VPS4B El plásmido de activación CRISPR (h) proporciona un enfoque específico y no destructivo para regular al alza la expresión endógena de VPS4B sin alterar la secuencia de ADN subyacente.
VPS4B El plásmido de activación CRISPR (h) es un sistema mediador de activación sinérgica (SAM) de tres plásmidos diseñado para la regulación al alza transcripcional altamente eficiente y específica del locus VPS4B en líneas celulares humanas. El sistema se basa en una Cas9 catalíticamente inactiva (dCas9) que porta dos mutaciones inactivadoras (D10A y N863A) que eliminan la actividad nucleasa al tiempo que conservan la unión al ADN. Esta dCas9 se fusiona con VP64, un potente activador transcripcional, y se coexpresa con un gen de resistencia a la blasticidina para la selección. El segundo plásmido codifica la proteína de fusión MS2-p65-HSF1, un complejo activador secundario que actúa en conjunto con dCas9-VP64, junto con un gen de resistencia a la higromicina. El tercer plásmido codifica un ARN guía (sgRNA) específico del objetivo de 20 nt fusionado a dos aptámeros de ARN MS2 que reclutan el complejo MS2-p65-HSF1 al sitio de activación, acompañado de un gen de resistencia a la puromicina. Los tres plásmidos se administran en una proporción de masa de 1:1:1 para una expresión equilibrada de todos los componentes del sistema.

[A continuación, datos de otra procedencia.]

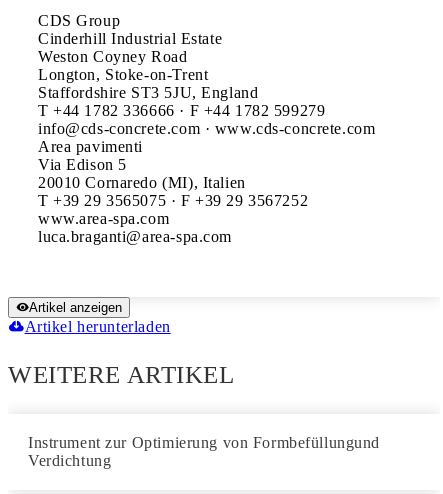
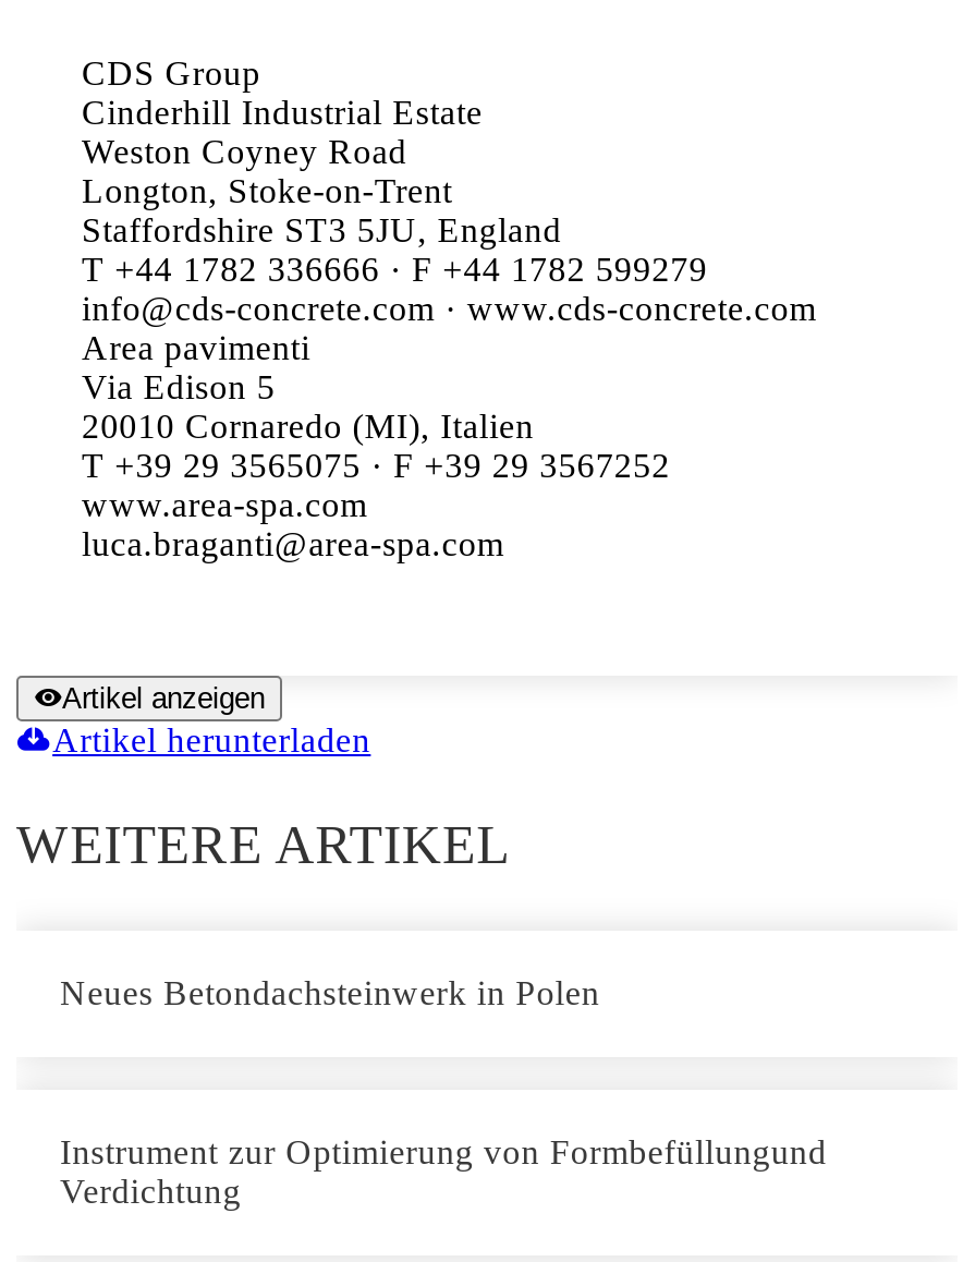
none -> [60,974,600,1011] Neues Betondachsteinwerk in Polen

Una vez ensamblado en el locus diana, el complejo SAM se une aproximadamente 200 pb aguas arriba del sitio de inicio transcripcional VPS4B, donde VP64, p65 y HSF1 actúan de forma coordinada para reclutar la maquinaria transcripcional e impulsar la regulación al alza de la expresión endógena de VPS4B. A diferencia de la Cas9 con actividad nucleasa, dCas9 no introduce roturas de doble cadena ni modifica la secuencia genómica, preservando el locus nativo VPS4B y permitiendo el estudio de las respuestas transcripcionales dependientes de VPS4B en el locus endógeno, lo que la convierte en una herramienta valiosa para estudios funcionales, la identificación de genes diana y la modelización de la restauración de la vía VPS4B en células tumorales con expresión de VPS4B silenciada o reducida.
Sólo para uso en investigación. No destinado a uso diagnóstico o terapéutico.